Try it:
Where the records below show a line containing "font-size: 30px ->", start copying; end with the line containing "color: #4c1d95 ->", and copy it too.

Provided data:
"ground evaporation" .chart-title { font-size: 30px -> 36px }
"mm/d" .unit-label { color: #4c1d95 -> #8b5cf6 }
...
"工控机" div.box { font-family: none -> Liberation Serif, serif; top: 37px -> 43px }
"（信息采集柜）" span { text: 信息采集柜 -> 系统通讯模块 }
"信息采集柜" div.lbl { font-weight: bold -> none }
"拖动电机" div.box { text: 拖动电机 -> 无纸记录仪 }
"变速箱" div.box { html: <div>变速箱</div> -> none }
==
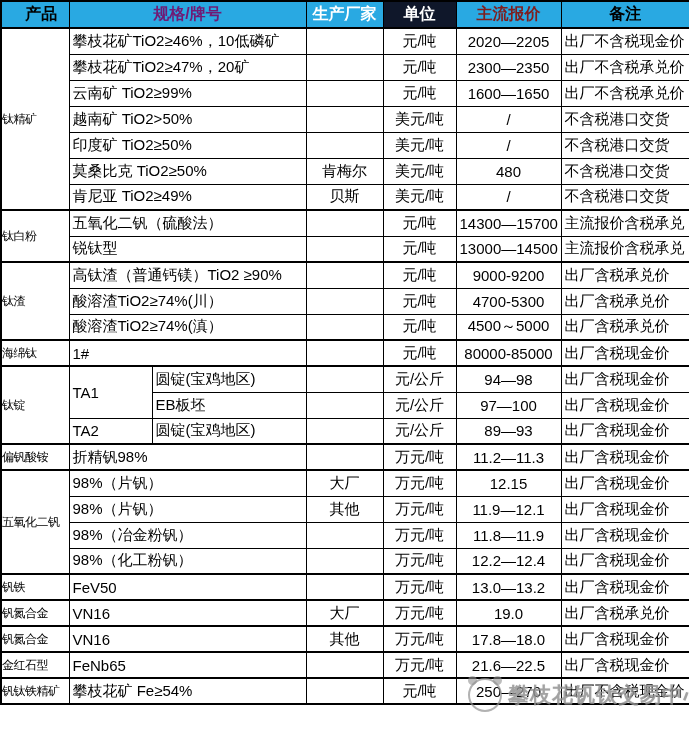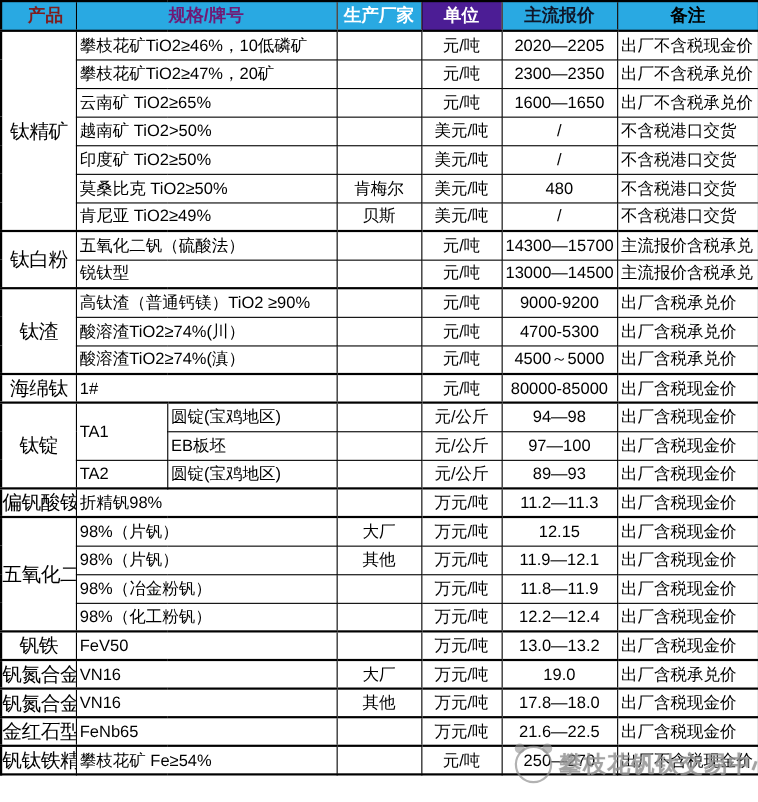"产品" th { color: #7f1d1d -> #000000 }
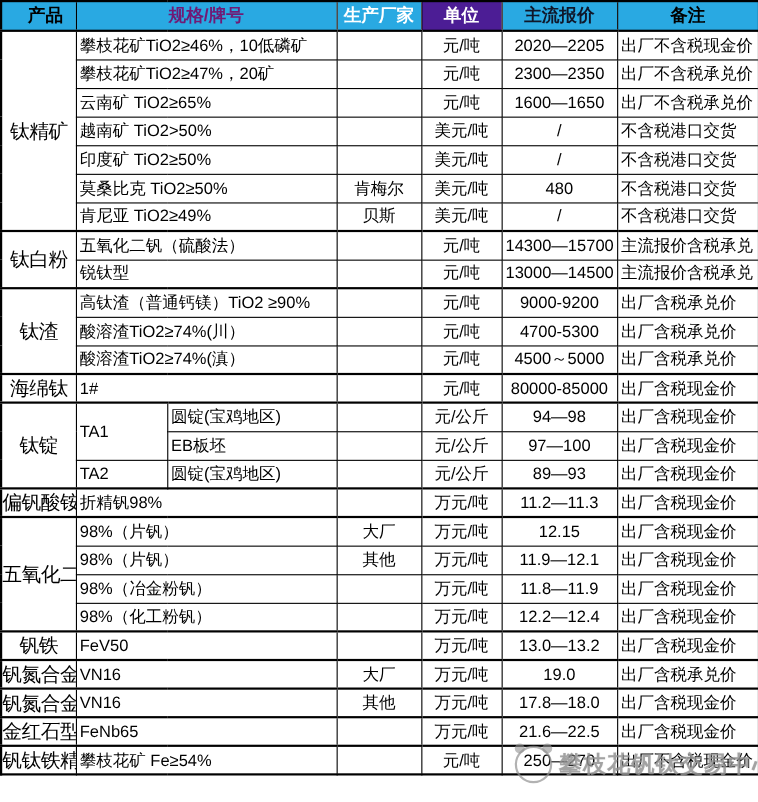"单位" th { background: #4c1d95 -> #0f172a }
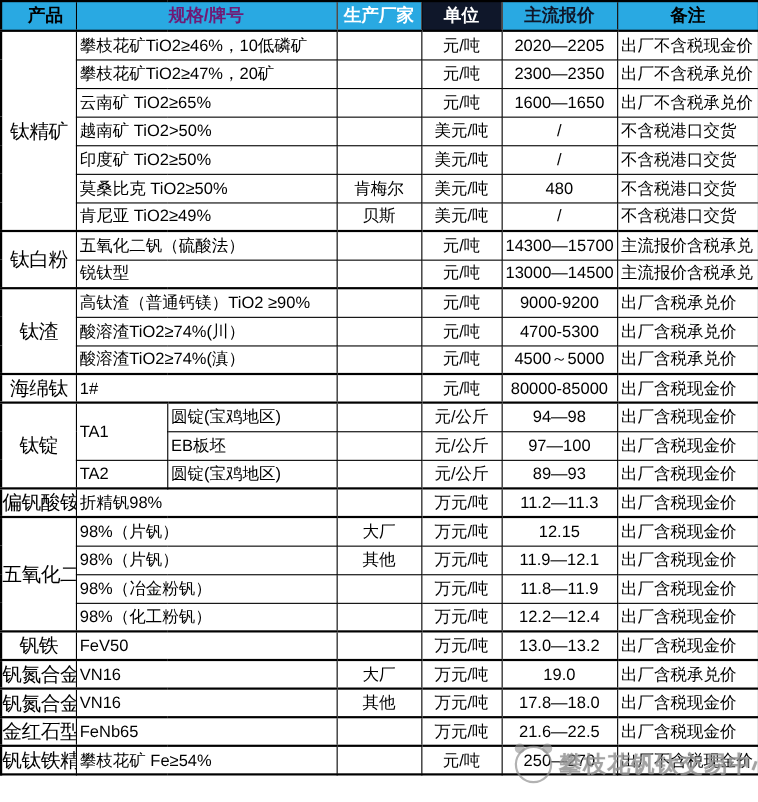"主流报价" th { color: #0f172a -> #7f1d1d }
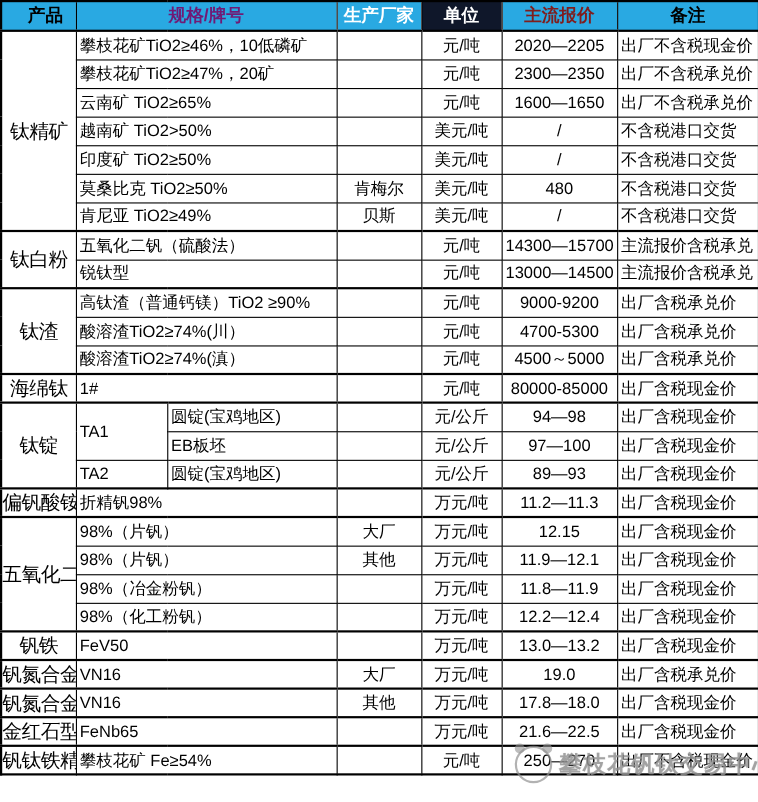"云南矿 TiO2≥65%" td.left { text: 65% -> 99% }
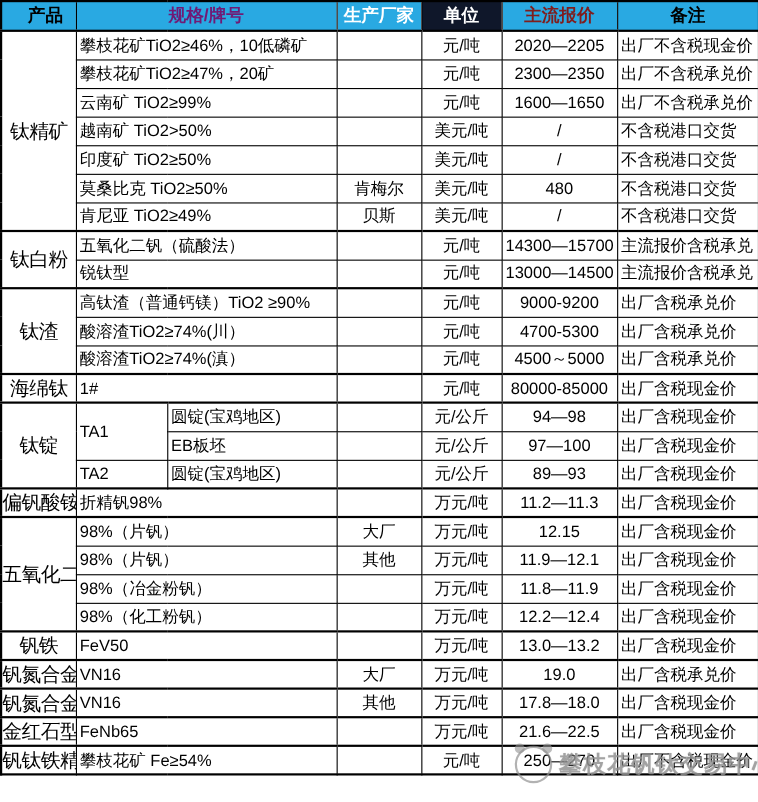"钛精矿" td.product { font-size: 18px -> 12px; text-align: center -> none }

Answer:
"ground evaporation" .chart-title { font-size: 30px -> 36px }
"mm/d" .unit-label { color: #4c1d95 -> #8b5cf6 }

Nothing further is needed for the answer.